Deaths in childhood from cystic fibrosis: 10-year analysis from two London specialist centres
- Donald S Urquhart1,2,
- Lena P Thia1,2,
- Jackie Francis1,
- S Ammani Prasad2,
- Charlie Dawson2,
- Colin Wallis2,
- Ian M Balfour-Lynn1
- 1Department of Paediatric Respiratory Medicine, Royal Brompton Hospital, London, UK
- 2Department of Respiratory Medicine, Great Ormond Street Hospital for Children, London, UK
- Correspondence to Dr Ian M Balfour-Lynn, Department of Paediatric Respiratory Medicine, Royal Brompton and Harefield NHS Trust, Sydney Street, London SW3 6NP, UK;
- Received 14 September 2012
- Revised 9 November 2012
- Accepted 21 November 2012
- Published Online First 21 December 2012
Introduction Death in childhood from cystic fibrosis (CF) is now an uncommon event in the UK. We wished to assess the circumstances surrounding deaths (and lung transplantation) in the modern era of CF care.
Methods A retrospective review was carried out pooling data from two large paediatric specialist CF units in London for the 10-year period 2000–2009 inclusive.
Results There were 11 deaths and eight children who had a lung transplant out of 1022 children cared for in this period.

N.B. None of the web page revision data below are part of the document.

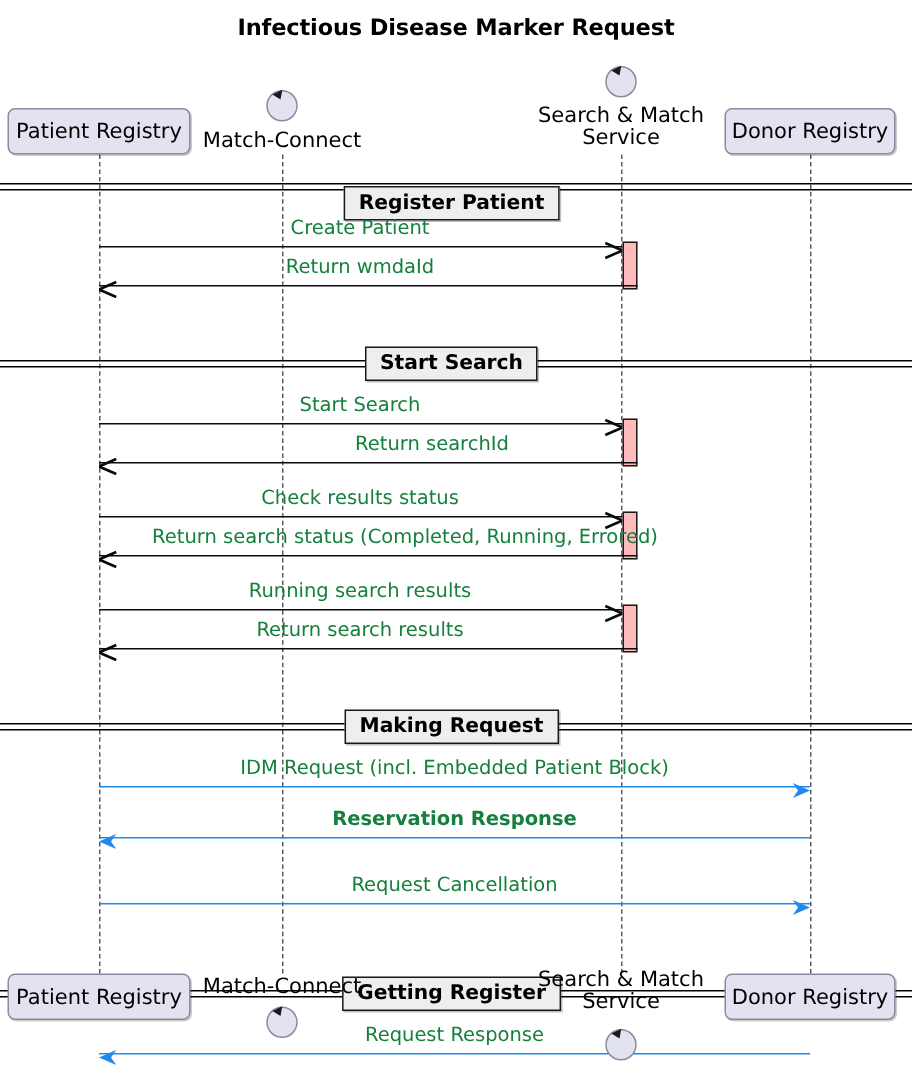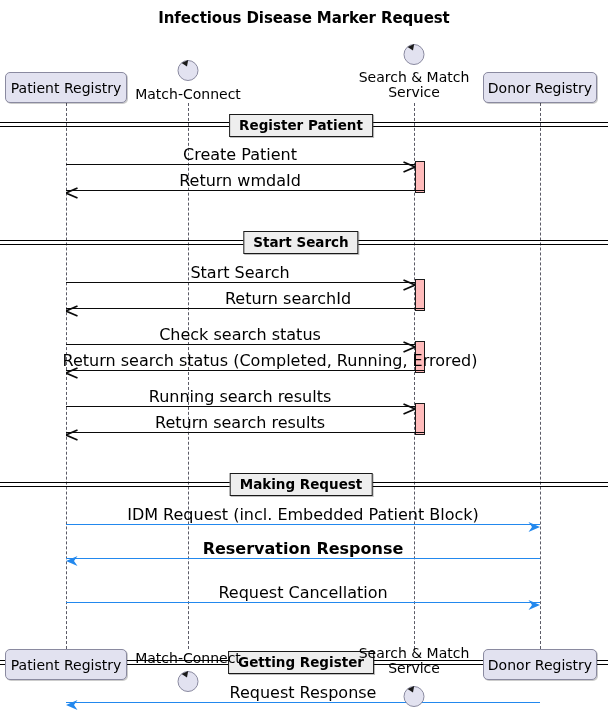--- a/index.html
+++ b/index.html
@@ -80,24 +80,24 @@
     font-weight: bold;
     padding: 2px 9px 3px 9px;
     text-align: center;
     white-space: nowrap;
     transform: translateX(-50%);
     box-shadow: 1px 1px 0 rgba(0,0,0,0.25);
   }
   
   .msg-label {
     position: absolute;
-    font-size: 16px;
+    font-size: 13px;
     white-space: nowrap;
     transform: translateX(-50%);
-    color: #000000;
+    color: #15803d;
     background: transparent;
   }
   .msg-line {
     position: absolute;
     height: 0;
   }
   .msg-line.black { border-top: 1.4px solid #0A0A0A; }
   .msg-line.blue  { border-top: 1.4px solid #2288EE; }
   .arrowhead { position: absolute; }
   
@@ -117,21 +117,21 @@
   <div class="title">Infectious Disease Marker Request</div>
 
   <div id="layer-lifelines">
       <div class="lifeline" style="left: 66px; top: 103px; height: 546px;"></div>
       <div class="lifeline" style="left: 188px; top: 103px; height: 546px;"></div>
       <div class="lifeline" style="left: 414px; top: 103px; height: 546px;"></div>
       <div class="lifeline" style="left: 540px; top: 103px; height: 546px;"></div>
     </div>
   <div id="layer-sections">
       <div class="divider-lines" style="top: 122px;"></div>
-      <div class="divider-label" style="left: 301px; top: 114px;">Register Patient</div>
+      <div class="divider-label" style="left: 301px; top: 124px;">Register Patient</div>
       <div class="divider-lines" style="top: 240px;"></div>
       <div class="divider-label" style="left: 301px; top: 231px;">Start Search</div>
       <div class="divider-lines" style="top: 482px;"></div>
       <div class="divider-label" style="left: 301px; top: 473px;">Making Request</div>
       <div class="divider-lines" style="top: 660px;"></div>
       <div class="divider-label" style="left: 301px; top: 651px;">Getting Register</div>
     </div>
   <div id="layer-messages">
       <div class="msg-line black" style="left: 66px; top: 164px; width: 349px;"></div>
       <div class="arrowhead" style="left: 403px; top: 158px; width: 12px; height: 12px;"><svg width="12" height="12" viewBox="0 0 12 12">
@@ -152,21 +152,21 @@
       <div class="activation" style="left: 415px; top: 279px; height: 32px;"></div>
       <div class="msg-line black" style="left: 66px; top: 308px; width: 359px;"></div>
       <div class="arrowhead" style="left: 66px; top: 302px; width: 12px; height: 12px;"><svg width="12" height="12" viewBox="0 0 12 12">
           <path d="M11.5 1 L0 6 L11.5 11" fill="none" stroke="#0A0A0A" stroke-width="1.7" stroke-linejoin="miter" stroke-linecap="butt"></path>
         </svg></div>
       <div class="msg-label" style="left: 240px; top: 289px; margin-left: 48px;">Return searchId</div>
       <div class="msg-line black" style="left: 66px; top: 344px; width: 349px;"></div>
       <div class="arrowhead" style="left: 403px; top: 338px; width: 12px; height: 12px;"><svg width="12" height="12" viewBox="0 0 12 12">
           <path d="M0.5 1 L12 6 L0.5 11" fill="none" stroke="#0A0A0A" stroke-width="1.7" stroke-linejoin="miter" stroke-linecap="butt"></path>
         </svg></div>
-      <div class="msg-label" style="left: 240px; top: 325px;">Check search status</div>
+      <div class="msg-label" style="left: 240px; top: 325px;">Check results status</div>
       <div class="activation" style="left: 415px; top: 341px; height: 32px;"></div>
       <div class="msg-line black" style="left: 66px; top: 370px; width: 359px;"></div>
       <div class="arrowhead" style="left: 66px; top: 364px; width: 12px; height: 12px;"><svg width="12" height="12" viewBox="0 0 12 12">
           <path d="M11.5 1 L0 6 L11.5 11" fill="none" stroke="#0A0A0A" stroke-width="1.7" stroke-linejoin="miter" stroke-linecap="butt"></path>
         </svg></div>
       <div class="msg-label" style="left: 240px; top: 351px; margin-left: 30px;">Return search status (Completed, Running, Errored)</div>
       <div class="msg-line black" style="left: 66px; top: 406px; width: 349px;"></div>
       <div class="arrowhead" style="left: 403px; top: 400px; width: 12px; height: 12px;"><svg width="12" height="12" viewBox="0 0 12 12">
           <path d="M0.5 1 L12 6 L0.5 11" fill="none" stroke="#0A0A0A" stroke-width="1.7" stroke-linejoin="miter" stroke-linecap="butt"></path>
         </svg></div>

Median age of death was 14.2 years and transplant 13.0 years, with a female preponderance (82% deaths and 75% transplants). Apart from one child (forced expiratory volume in 1 s (FEV1) 69%), lung function indicated severe lung disease (median FEV1 33%, range 12%–69%). Values 5 years prior to death were not predictive (median FEV1 62%, range 32%–96%), and those 1 year prior were similar to the last recorded levels. Almost all (10/11) died in hospital and 5/11 (45%) were ventilated. Respiratory failure was the commonest mode of death (64%). Only four children (36%) were receiving palliative care, and in six cases (55%) care was withdrawn.
Conclusions The number of deaths in children with CF was small but often unpredictable, so active management was continued until late in the majority, reflected by the fact that almost all were in hospital, and more than half were ventilated. If death from respiratory failure is anticipated following a steady decline, palliative care should be instituted well in advance, with attention to appropriate end of life care.